Penasaran

118 5 0
                                    

Senyuman dapat menghiasi hati yang sedih, percayalah.

-Clara-

Terdengar suara senandung merdu dari kamar Clara. Siapa lagi? Kalau bukan gadis cantik bertubuh mungil itu sedang menikmati hujan. Ia merentangkan tangannya seraya menengadah kelangit. Baju tidur terusan selutut yang dipakainya, menambah anggunnya wanita mungil ini. Ia tengah berdiri dibalkon kamarnya. Yang menghadap kebalkon kamar seseorang disebrang rumahnya. Namun, itu tak membuatnya terusik. Ia tak malu-malu jika harus menatap hujan seperti ini. Menikmatinya.

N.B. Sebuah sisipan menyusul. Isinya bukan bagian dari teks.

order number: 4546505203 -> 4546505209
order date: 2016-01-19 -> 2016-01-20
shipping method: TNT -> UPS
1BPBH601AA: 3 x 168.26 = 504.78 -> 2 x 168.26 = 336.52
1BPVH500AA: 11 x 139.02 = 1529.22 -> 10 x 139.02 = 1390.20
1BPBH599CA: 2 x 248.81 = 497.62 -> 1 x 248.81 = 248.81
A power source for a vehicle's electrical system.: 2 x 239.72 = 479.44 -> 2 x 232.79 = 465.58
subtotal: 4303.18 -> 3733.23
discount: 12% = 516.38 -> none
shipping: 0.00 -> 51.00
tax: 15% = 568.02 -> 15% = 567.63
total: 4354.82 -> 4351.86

Tampak jauh dari balik kamar, ada yang menatap. Clara yang tak menyadari tatapan tersebut, hanya mematung dengan posisinya. Menengadah kelangit. Seseorang itu tersenyum melihat tingkah gadis didepannya. Cantik. Teriak batin seseorang disana. Senyuman laki-laki itu terus merekah. Ia membayangkan wanita dihadapannya berlari datang dan memeluknya. Ia tengah menerawang kedepan. Ia sangat menyukai gadis ini. Namun secara diam.

Ia terus membayangkan kebahagiaan bersama gadis didepannya. Sampai ia tak sadar, kini gadis itu tengah melihatnya tersenyum. Senyuman yang sangat bersemangat. Jackpot. "Manis sekali ternyata jika dia tersenyum" batin Clara. Bahkan sudah 10 tahun bertetangga dengannya. Tak pernah ia melihat Dika tersenyum.

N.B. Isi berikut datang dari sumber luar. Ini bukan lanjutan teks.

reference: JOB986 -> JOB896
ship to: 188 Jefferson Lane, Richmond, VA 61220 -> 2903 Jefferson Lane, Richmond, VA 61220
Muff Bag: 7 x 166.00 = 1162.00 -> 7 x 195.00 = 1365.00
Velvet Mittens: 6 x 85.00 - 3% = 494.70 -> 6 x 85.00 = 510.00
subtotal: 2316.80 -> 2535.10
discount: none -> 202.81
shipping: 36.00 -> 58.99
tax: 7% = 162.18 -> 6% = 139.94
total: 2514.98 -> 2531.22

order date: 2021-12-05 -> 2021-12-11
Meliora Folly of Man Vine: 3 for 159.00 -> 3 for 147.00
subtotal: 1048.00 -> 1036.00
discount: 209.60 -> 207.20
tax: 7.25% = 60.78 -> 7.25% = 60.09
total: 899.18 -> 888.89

Clara melihatnya dengan pipi yang memanas. Mungkin sekarang pipinya sudah semerah tomat. Laki-laki yang tengah menatapnya tak berkedip. Walaupun berjauhan Clara tau, laki-laki itu sedang memperhatikannya.

*

"Napa lo? Senyum-senyum gak jelas?" Tanya Kara. Ia berhasil memecah keheningan diantara kami. Sudah sejam yang lalu ia kerumah Clara. Dan ia hanya mendapat respon cuek Claram yang sekarang malah tersenyum-senyum sendiri diruang tv nya. "Yee, sibuk amat sih Ka." Tukasnya cuek.

Clara mengingat kejadian tadi malam dengan sangat detail. Ia melihat senyuman manis dari seorang cowok misterius yang selama ini sangat ia penasarani. Walaupun wajahnya menunjukkan kedinginan seperti seorang psikopat handal, namun terselip senyum hangat diwajahnya. Bagaimana bisa Clara melupakan senyuman cowok itu. Wajahnya yang ketimuran, hidung yang mancung, bibirnya yang tipis dan merah. Sangat menggoda. Matanya yang lebar dan bulat. Serta tingginya yang 170 cm itu. Sangat pas dimata Clara. Dia sangat tampan, bahkan lebih tampan dari Si Pengganggu Kara. Wajahnya terngiang-ngiang diingatan Clara. Perfect.

Kara mendengus kesal. Ia mengibas-ngibaskan tangannya didepan muka Clara yang kini tengah merah merona dipipinya. "Claraa, gue pulang ni."pekiknya kesal. Clara tersadar dari lamunannya. Menatap Kara yang tengah melipat tangannya bersedekap didada. "Yaelah Ka, gitu doank kamu ngembek."ejeknya sambil tertawa.

"Abisnya lu mah, nyuekin gue mulu'." Ucapnya sambil mengerucutkan bibirnya. "Ngapa mulut kamu Ka? Monyong gitu."tawa Clara. Ia suka menggoda Kara terkadang sampai membuat Kara benar-benar marah. Tapi walaupun begitu, ia tidak akan tahan jika bertengkar dengan Kara.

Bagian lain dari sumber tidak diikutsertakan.